**RECORD EXTRACTS:**
>>>>>

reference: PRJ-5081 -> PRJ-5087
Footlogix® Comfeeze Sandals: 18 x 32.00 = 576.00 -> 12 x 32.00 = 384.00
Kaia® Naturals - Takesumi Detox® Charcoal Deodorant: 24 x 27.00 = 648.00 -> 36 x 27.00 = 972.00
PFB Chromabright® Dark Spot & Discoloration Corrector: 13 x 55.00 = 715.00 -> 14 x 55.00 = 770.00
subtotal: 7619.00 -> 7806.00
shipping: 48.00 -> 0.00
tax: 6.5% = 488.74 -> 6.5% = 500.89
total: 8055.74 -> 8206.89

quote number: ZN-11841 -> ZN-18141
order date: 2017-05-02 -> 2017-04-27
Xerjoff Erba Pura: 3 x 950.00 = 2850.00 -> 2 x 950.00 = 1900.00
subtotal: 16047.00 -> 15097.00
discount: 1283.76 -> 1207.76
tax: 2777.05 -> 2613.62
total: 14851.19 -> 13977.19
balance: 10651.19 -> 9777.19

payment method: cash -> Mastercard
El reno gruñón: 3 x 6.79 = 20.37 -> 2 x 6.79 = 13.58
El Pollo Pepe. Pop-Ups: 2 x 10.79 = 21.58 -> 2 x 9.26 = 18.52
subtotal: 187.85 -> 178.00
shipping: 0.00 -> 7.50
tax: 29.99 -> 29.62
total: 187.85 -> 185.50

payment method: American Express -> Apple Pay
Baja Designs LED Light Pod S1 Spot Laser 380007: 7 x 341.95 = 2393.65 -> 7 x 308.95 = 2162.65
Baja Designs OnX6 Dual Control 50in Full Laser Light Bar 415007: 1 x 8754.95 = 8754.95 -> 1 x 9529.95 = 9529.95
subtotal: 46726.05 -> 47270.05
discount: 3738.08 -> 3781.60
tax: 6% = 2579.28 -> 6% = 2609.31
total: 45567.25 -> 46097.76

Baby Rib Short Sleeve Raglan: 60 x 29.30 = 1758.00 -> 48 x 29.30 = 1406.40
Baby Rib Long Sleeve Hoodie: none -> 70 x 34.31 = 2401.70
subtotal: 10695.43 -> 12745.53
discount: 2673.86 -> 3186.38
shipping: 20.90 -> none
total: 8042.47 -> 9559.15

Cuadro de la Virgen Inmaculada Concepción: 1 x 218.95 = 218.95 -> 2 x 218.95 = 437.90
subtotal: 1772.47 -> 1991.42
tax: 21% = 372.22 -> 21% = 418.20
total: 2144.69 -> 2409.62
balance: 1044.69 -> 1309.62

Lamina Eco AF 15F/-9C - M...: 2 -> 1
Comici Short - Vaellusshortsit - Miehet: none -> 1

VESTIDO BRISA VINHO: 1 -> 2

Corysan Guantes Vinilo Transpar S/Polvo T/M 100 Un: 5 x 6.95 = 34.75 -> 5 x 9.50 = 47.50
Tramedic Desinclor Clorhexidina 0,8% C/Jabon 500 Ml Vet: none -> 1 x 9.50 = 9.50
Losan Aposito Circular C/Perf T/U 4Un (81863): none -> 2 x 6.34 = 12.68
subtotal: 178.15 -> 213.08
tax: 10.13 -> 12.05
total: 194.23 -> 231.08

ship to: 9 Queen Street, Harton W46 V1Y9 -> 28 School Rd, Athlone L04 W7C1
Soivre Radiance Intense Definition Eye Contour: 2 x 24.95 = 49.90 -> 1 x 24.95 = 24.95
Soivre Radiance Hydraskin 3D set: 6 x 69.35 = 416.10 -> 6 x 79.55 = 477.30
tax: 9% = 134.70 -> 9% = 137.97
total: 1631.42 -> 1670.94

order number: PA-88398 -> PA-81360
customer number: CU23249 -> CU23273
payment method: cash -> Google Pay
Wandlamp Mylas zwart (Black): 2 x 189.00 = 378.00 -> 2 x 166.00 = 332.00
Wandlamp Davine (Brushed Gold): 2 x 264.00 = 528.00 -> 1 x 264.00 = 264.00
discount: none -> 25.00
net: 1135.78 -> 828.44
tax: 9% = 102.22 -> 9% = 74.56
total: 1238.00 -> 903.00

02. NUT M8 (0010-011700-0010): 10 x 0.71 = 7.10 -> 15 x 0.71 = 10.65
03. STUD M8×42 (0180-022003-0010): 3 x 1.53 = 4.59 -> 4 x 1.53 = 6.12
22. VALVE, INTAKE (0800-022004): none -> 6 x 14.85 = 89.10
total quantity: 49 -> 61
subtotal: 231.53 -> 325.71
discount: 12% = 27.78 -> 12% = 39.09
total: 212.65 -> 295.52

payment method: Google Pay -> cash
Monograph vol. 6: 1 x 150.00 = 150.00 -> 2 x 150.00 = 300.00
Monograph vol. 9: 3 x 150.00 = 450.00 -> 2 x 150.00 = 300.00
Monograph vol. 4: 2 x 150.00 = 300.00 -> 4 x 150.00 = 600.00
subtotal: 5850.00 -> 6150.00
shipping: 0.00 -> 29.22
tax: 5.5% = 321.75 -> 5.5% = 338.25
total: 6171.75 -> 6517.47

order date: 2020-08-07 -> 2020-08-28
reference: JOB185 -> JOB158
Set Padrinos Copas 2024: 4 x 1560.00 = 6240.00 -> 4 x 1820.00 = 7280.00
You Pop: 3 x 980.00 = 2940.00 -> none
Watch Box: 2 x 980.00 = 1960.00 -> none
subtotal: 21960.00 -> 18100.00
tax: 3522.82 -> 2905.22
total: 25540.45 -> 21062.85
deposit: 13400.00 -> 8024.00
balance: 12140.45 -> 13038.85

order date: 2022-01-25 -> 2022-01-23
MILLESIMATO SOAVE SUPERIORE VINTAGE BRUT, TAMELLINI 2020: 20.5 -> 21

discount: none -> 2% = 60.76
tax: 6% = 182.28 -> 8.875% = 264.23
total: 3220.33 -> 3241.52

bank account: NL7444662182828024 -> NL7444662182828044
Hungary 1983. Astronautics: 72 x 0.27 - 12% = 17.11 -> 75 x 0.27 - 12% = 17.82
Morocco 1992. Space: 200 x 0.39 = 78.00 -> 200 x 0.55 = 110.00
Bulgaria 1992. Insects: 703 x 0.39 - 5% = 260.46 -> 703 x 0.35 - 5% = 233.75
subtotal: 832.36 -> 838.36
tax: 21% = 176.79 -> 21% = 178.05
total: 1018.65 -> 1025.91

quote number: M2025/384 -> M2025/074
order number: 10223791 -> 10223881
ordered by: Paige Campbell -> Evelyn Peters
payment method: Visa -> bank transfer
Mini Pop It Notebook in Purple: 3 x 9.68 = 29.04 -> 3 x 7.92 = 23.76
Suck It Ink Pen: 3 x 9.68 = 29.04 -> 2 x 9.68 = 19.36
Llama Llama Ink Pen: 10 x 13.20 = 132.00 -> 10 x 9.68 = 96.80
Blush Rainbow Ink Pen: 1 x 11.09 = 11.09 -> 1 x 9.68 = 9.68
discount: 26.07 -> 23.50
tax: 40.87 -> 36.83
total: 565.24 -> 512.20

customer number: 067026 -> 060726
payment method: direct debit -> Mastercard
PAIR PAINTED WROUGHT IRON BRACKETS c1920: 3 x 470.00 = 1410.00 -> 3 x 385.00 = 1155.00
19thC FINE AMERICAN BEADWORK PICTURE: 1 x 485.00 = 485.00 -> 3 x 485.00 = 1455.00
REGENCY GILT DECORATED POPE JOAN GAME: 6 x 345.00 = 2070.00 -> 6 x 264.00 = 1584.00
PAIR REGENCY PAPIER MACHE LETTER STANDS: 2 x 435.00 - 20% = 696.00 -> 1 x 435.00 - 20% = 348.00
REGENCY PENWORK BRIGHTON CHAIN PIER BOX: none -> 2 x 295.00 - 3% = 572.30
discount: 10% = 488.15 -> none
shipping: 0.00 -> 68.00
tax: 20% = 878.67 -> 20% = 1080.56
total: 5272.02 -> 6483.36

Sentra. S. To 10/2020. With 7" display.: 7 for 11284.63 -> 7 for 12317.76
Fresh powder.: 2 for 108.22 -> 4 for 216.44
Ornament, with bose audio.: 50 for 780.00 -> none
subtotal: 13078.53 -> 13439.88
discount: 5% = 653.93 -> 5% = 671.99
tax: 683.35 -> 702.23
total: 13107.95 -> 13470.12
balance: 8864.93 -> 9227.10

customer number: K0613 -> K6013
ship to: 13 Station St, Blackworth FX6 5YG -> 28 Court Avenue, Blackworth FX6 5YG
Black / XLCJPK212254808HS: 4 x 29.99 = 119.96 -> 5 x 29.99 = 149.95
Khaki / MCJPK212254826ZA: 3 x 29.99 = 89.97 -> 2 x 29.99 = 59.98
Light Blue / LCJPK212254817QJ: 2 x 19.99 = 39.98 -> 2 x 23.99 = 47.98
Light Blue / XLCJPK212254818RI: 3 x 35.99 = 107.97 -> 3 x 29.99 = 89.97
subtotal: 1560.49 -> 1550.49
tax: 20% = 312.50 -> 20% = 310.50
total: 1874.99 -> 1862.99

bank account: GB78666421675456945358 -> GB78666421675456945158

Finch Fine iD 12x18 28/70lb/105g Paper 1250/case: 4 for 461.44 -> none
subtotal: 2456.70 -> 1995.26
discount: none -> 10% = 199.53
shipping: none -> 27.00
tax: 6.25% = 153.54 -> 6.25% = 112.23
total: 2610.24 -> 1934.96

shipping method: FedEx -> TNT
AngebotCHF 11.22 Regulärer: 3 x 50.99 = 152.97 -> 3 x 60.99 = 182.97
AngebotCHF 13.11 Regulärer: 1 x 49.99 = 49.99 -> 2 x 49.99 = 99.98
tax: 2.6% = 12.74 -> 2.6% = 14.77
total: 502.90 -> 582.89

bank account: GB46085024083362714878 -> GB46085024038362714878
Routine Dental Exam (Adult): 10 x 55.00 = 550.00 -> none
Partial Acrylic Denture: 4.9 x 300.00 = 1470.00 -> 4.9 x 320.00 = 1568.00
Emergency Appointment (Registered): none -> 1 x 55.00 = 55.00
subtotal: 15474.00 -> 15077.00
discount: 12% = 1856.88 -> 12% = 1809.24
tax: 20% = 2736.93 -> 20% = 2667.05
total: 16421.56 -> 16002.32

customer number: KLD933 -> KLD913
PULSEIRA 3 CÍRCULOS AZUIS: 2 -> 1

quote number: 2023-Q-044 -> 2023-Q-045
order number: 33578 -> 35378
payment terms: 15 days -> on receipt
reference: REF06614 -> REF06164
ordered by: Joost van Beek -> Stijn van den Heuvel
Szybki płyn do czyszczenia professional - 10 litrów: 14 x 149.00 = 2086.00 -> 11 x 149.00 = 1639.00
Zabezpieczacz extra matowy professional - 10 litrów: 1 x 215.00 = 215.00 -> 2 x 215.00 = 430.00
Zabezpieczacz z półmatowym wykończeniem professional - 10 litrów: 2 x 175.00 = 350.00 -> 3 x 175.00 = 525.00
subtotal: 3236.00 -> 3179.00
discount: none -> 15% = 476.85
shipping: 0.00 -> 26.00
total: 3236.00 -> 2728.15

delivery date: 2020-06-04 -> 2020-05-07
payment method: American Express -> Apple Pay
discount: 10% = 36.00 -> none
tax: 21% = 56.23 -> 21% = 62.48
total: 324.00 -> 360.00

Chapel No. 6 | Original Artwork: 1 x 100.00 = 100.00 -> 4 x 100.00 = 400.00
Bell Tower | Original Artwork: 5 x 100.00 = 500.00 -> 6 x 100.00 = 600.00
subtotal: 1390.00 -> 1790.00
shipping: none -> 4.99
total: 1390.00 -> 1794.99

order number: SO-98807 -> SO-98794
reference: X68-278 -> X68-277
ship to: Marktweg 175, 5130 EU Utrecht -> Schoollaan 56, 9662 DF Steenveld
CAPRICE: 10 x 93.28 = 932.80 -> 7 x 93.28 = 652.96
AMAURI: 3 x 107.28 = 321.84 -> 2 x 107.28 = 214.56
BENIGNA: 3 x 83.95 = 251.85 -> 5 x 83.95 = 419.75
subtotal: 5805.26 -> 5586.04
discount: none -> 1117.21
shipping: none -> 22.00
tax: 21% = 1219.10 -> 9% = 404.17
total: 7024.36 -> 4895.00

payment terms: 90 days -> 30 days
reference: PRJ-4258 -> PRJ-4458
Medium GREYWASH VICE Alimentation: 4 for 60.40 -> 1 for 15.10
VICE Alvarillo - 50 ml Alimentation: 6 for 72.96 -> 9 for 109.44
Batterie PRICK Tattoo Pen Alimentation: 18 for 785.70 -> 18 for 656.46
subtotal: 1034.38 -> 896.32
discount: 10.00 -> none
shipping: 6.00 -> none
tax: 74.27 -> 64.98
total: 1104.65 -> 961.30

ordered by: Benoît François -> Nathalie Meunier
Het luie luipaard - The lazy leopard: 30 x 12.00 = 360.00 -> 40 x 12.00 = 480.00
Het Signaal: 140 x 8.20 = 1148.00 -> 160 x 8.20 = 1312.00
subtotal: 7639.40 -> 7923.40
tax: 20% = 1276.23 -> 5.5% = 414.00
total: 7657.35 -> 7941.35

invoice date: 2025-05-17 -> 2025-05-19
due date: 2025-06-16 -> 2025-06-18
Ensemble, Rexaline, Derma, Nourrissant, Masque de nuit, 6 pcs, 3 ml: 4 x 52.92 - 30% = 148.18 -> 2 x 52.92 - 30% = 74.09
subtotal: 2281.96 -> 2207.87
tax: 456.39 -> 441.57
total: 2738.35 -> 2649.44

<<<<<

**TASK STATEMENT:**
Which lines run from the one holding "discount: 3738.08 -> 3781.60" through the one holding "02. NUT M8 (0010-011700-0010): 10" in the records above? Repeat them exactly, both included, and nothing more.

**ANSWER SECTION:**
discount: 3738.08 -> 3781.60
tax: 6% = 2579.28 -> 6% = 2609.31
total: 45567.25 -> 46097.76

Baby Rib Short Sleeve Raglan: 60 x 29.30 = 1758.00 -> 48 x 29.30 = 1406.40
Baby Rib Long Sleeve Hoodie: none -> 70 x 34.31 = 2401.70
subtotal: 10695.43 -> 12745.53
discount: 2673.86 -> 3186.38
shipping: 20.90 -> none
total: 8042.47 -> 9559.15

Cuadro de la Virgen Inmaculada Concepción: 1 x 218.95 = 218.95 -> 2 x 218.95 = 437.90
subtotal: 1772.47 -> 1991.42
tax: 21% = 372.22 -> 21% = 418.20
total: 2144.69 -> 2409.62
balance: 1044.69 -> 1309.62

Lamina Eco AF 15F/-9C - M...: 2 -> 1
Comici Short - Vaellusshortsit - Miehet: none -> 1

VESTIDO BRISA VINHO: 1 -> 2

Corysan Guantes Vinilo Transpar S/Polvo T/M 100 Un: 5 x 6.95 = 34.75 -> 5 x 9.50 = 47.50
Tramedic Desinclor Clorhexidina 0,8% C/Jabon 500 Ml Vet: none -> 1 x 9.50 = 9.50
Losan Aposito Circular C/Perf T/U 4Un (81863): none -> 2 x 6.34 = 12.68
subtotal: 178.15 -> 213.08
tax: 10.13 -> 12.05
total: 194.23 -> 231.08

ship to: 9 Queen Street, Harton W46 V1Y9 -> 28 School Rd, Athlone L04 W7C1
Soivre Radiance Intense Definition Eye Contour: 2 x 24.95 = 49.90 -> 1 x 24.95 = 24.95
Soivre Radiance Hydraskin 3D set: 6 x 69.35 = 416.10 -> 6 x 79.55 = 477.30
tax: 9% = 134.70 -> 9% = 137.97
total: 1631.42 -> 1670.94

order number: PA-88398 -> PA-81360
customer number: CU23249 -> CU23273
payment method: cash -> Google Pay
Wandlamp Mylas zwart (Black): 2 x 189.00 = 378.00 -> 2 x 166.00 = 332.00
Wandlamp Davine (Brushed Gold): 2 x 264.00 = 528.00 -> 1 x 264.00 = 264.00
discount: none -> 25.00
net: 1135.78 -> 828.44
tax: 9% = 102.22 -> 9% = 74.56
total: 1238.00 -> 903.00

02. NUT M8 (0010-011700-0010): 10 x 0.71 = 7.10 -> 15 x 0.71 = 10.65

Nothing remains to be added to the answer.